3. For determination of values of coefficient of seismicity of s
K Omori
carried out tests in brick piers and received the following values:
point
,
J 7 8 9
s
K 0,025 0,05 0,1
Practice showed that sometimes the displacements of constructions can
exceed soil displacement several times. In real life there are no absolutely rigid
constructions. To define Omori carried out dynamic tests of the brick columns
established on a platform, oscillating under the harmonious law.

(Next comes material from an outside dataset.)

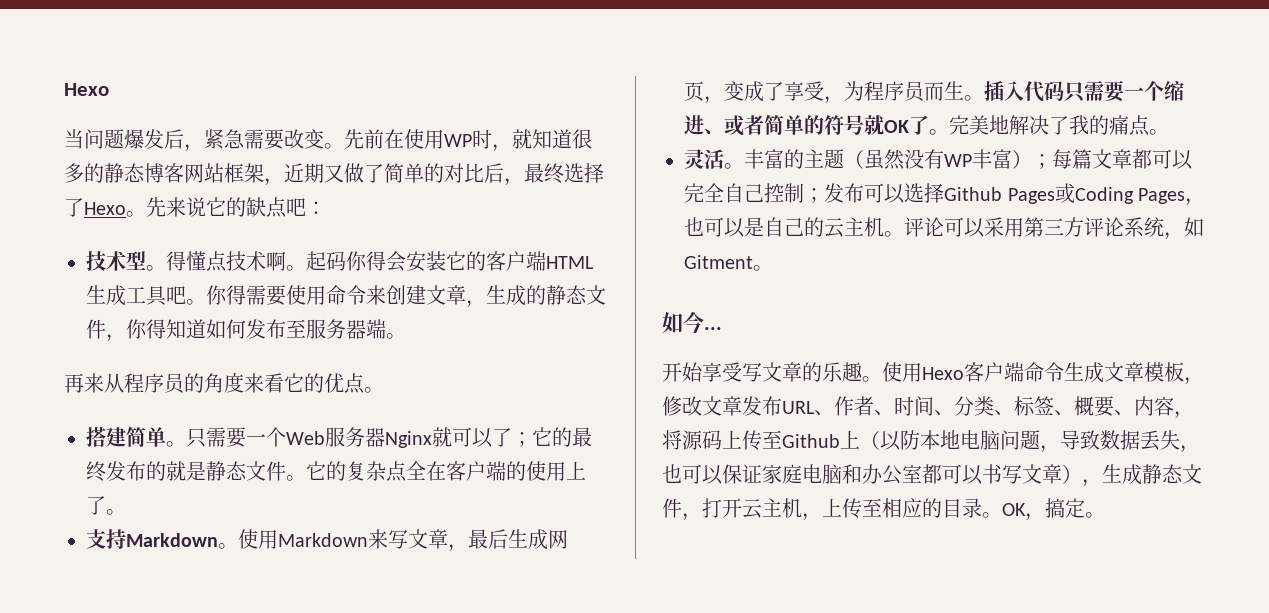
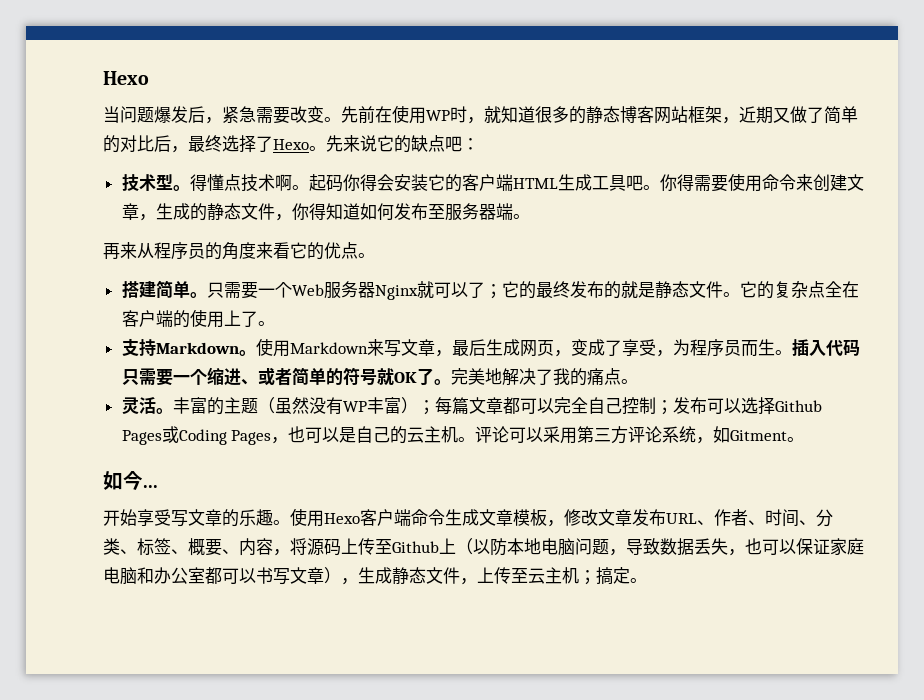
[702,498,1045,521] 打开云主机，上传至相应的目录。OK， -> [477,567,596,585] 上传至云主机；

Their tool measurements were necessary for determination of real sizes of
speedups at earthquakes. One of the first such measurements were the records
made during the Kant earthquake, Tokyo which has destroyed on September 1,
1923 and Yokohama.
The analysis of behavior of constructions at earthquakes already soon after
emergence of the static theory indicated a number of its shortcomings. First of all it
became clear that only very few constructions can be carried to number of the
absolutely rigid. Deformations of the majority of constructions are so essential that
forward displacements of their points concerning the base can be even big, than the
corresponding displacements of the base.